Content Discovery - Part 1
Contents
Content Discovery - Part 1#
The first stage in attacking software is obtaining and analyzing critical information about it in order to acquire a better grasp of what you’re dealing with. We can find information either manually, with the help of automated tools, or with Open-Source Intelligence (OSINT). This blog article will introduce you to discovering website content using automated tools.

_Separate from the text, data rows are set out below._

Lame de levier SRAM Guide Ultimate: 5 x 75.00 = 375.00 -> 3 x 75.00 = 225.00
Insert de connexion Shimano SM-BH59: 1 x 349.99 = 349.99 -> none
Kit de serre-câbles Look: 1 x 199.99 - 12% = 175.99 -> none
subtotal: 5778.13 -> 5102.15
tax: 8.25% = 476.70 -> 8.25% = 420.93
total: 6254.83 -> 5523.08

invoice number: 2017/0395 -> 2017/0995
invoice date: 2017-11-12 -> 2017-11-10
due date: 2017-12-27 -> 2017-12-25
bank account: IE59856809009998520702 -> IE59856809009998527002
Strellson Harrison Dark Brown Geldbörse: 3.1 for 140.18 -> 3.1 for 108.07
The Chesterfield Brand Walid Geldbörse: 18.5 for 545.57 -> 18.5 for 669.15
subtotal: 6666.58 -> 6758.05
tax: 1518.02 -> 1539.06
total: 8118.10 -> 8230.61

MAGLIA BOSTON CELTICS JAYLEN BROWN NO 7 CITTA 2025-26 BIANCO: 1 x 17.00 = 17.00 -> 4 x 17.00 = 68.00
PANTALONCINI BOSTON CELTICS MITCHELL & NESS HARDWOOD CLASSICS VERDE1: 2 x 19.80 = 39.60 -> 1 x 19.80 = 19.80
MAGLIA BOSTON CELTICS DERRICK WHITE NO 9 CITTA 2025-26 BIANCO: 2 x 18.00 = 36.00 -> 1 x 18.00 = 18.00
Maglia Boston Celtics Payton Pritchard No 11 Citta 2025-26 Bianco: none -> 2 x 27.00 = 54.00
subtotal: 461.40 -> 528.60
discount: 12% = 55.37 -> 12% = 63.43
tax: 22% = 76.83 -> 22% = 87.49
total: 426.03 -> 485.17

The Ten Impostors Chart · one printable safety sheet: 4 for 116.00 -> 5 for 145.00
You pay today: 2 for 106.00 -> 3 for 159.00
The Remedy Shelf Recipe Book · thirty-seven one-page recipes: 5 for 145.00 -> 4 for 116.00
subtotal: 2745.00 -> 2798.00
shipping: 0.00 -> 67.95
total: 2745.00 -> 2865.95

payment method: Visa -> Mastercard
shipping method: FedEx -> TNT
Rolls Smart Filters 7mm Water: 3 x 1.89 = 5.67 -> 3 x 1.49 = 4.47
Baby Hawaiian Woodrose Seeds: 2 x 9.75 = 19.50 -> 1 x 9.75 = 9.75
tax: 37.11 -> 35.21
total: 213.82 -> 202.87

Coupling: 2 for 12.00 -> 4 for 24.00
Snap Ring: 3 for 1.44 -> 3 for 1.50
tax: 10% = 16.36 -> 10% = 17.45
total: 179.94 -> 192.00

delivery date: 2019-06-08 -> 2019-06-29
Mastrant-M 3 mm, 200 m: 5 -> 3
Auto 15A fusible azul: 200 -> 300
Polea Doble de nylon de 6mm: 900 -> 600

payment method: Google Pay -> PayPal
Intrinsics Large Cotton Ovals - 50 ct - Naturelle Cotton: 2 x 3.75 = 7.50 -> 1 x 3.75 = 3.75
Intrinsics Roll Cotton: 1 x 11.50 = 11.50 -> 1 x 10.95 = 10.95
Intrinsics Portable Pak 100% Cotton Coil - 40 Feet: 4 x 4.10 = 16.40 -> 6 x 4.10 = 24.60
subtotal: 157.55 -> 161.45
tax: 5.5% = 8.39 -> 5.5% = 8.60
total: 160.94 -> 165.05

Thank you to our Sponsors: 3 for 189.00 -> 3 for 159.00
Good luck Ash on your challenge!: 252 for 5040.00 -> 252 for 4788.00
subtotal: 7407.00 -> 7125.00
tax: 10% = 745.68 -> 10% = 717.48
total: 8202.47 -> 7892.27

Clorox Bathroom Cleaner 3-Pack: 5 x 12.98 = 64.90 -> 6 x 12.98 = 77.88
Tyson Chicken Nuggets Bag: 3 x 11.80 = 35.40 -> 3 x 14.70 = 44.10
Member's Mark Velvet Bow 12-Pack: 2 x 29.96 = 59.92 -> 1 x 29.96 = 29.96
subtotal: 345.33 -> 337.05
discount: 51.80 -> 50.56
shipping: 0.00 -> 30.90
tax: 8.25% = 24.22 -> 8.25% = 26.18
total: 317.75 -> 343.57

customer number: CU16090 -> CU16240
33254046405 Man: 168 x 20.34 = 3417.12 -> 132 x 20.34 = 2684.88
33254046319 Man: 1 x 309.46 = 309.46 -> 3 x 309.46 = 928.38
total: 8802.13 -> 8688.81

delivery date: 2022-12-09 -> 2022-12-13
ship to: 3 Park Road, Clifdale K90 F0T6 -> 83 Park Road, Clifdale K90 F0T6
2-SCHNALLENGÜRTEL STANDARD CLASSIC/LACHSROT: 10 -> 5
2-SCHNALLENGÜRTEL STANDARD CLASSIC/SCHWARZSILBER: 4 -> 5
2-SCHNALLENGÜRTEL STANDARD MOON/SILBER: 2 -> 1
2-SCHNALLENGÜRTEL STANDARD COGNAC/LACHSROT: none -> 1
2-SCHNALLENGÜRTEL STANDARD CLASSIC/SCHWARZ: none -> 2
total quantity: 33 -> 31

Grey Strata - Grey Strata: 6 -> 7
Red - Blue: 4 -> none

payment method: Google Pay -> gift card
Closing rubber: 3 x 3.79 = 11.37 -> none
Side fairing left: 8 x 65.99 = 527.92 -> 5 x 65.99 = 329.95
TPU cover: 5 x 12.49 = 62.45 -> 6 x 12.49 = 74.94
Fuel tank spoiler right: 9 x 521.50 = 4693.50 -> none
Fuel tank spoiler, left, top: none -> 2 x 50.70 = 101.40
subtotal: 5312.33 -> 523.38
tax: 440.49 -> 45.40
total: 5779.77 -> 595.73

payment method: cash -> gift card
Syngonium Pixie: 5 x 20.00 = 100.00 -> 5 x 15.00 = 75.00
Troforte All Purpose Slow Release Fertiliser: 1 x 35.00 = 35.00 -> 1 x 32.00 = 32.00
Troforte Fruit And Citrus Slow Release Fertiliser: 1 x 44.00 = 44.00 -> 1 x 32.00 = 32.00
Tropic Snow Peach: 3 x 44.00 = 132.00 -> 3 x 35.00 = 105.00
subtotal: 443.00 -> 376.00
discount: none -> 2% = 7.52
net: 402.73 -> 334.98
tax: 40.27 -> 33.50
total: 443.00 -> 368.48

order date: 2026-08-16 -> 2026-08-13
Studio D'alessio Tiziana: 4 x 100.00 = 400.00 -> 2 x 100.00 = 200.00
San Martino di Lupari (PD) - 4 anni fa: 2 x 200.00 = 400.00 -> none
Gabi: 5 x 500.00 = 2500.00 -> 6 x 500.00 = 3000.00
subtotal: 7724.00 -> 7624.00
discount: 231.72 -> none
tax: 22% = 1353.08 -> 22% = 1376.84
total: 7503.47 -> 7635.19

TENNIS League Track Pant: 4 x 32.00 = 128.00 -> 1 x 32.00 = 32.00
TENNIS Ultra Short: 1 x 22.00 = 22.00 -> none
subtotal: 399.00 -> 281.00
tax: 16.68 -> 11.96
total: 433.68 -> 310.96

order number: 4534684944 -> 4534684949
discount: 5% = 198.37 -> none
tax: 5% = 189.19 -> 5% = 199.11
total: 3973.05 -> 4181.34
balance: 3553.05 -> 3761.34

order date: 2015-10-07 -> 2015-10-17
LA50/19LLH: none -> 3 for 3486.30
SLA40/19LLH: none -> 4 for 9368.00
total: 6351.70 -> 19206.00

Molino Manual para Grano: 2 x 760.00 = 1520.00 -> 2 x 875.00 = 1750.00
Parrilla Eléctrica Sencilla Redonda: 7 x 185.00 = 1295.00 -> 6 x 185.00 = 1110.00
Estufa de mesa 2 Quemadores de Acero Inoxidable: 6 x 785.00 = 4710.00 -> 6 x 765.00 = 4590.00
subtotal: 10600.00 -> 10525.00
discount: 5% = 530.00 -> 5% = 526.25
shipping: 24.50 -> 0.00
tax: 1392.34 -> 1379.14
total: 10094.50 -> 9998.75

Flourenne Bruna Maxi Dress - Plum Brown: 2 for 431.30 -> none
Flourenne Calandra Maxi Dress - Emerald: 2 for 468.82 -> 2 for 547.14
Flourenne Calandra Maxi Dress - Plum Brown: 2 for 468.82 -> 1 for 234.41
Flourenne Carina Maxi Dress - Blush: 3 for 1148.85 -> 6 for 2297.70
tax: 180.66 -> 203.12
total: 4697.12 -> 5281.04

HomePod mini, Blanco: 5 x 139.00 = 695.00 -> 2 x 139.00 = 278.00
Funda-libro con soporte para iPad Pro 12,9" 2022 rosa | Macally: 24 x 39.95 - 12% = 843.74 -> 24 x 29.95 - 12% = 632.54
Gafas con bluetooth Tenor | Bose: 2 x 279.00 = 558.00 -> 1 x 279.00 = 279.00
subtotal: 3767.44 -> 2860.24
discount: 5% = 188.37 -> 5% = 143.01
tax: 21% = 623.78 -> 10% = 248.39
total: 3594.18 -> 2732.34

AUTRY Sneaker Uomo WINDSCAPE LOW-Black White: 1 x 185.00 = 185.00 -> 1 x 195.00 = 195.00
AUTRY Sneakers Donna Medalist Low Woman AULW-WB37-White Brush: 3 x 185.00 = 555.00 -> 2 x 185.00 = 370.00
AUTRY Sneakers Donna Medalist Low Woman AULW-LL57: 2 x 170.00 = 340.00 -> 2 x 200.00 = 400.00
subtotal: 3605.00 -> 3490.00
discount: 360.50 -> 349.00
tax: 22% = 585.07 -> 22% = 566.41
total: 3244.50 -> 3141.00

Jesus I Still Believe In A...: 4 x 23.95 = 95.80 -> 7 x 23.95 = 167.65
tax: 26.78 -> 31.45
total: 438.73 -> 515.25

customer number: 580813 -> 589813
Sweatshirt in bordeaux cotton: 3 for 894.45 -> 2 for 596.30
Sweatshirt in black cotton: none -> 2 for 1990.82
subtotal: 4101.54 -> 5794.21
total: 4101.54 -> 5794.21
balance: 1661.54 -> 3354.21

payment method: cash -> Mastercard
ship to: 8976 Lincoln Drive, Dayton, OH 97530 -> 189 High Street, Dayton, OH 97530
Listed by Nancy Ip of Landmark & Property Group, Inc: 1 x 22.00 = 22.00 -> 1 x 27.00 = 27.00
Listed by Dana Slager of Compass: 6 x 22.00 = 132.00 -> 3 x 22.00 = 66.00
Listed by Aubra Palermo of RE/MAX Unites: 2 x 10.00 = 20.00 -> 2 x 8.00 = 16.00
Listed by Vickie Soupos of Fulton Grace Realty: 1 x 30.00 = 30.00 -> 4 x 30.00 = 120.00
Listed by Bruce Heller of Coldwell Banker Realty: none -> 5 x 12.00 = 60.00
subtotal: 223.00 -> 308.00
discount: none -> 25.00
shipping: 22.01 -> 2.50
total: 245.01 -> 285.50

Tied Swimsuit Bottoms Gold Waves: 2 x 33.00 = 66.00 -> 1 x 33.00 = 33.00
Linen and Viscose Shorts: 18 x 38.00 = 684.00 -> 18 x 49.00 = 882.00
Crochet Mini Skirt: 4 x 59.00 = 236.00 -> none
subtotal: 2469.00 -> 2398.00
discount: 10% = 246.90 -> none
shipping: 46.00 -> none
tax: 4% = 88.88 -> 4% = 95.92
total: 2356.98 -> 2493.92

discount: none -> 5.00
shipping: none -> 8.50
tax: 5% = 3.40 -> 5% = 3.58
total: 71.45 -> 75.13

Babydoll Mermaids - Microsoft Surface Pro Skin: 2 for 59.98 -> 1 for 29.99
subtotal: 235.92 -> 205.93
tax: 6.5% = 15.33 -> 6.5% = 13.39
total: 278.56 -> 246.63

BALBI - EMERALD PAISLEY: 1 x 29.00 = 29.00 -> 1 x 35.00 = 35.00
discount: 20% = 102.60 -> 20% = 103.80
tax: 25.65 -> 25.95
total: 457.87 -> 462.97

Simple excercise - Manual disclosure of Robots.txt#
Some spidering (which is also referred as the process of indexing website content) tools designed to attack web applications look for the robots.txt file. Now let’s discover this file manually. First, here is a quick definition.
What is Robots.txt file?
The robots.txt file is a text file that instructs search algorithms which pages to display in their internet search results, or it prevents particular search engines from indexing the entire website. These pages might be administration portals or files for the website’s consumers. This file provides us with a comprehensive list of website sites that the owners do not want us to find as penetration testers.
How to manually check Robots.txt file
You can simply type the IP address or the name of the website you want to discover on your web browser. And add backslash robots.txt as in the example:
/robots.txt
Conclusion#
As we have covered, manual browsing identifies the bulk of the material and functionality in a typical program. However, with the help of a variety of manual and automated tools, you can disclose relevant content and functionality that is restricted for regular users.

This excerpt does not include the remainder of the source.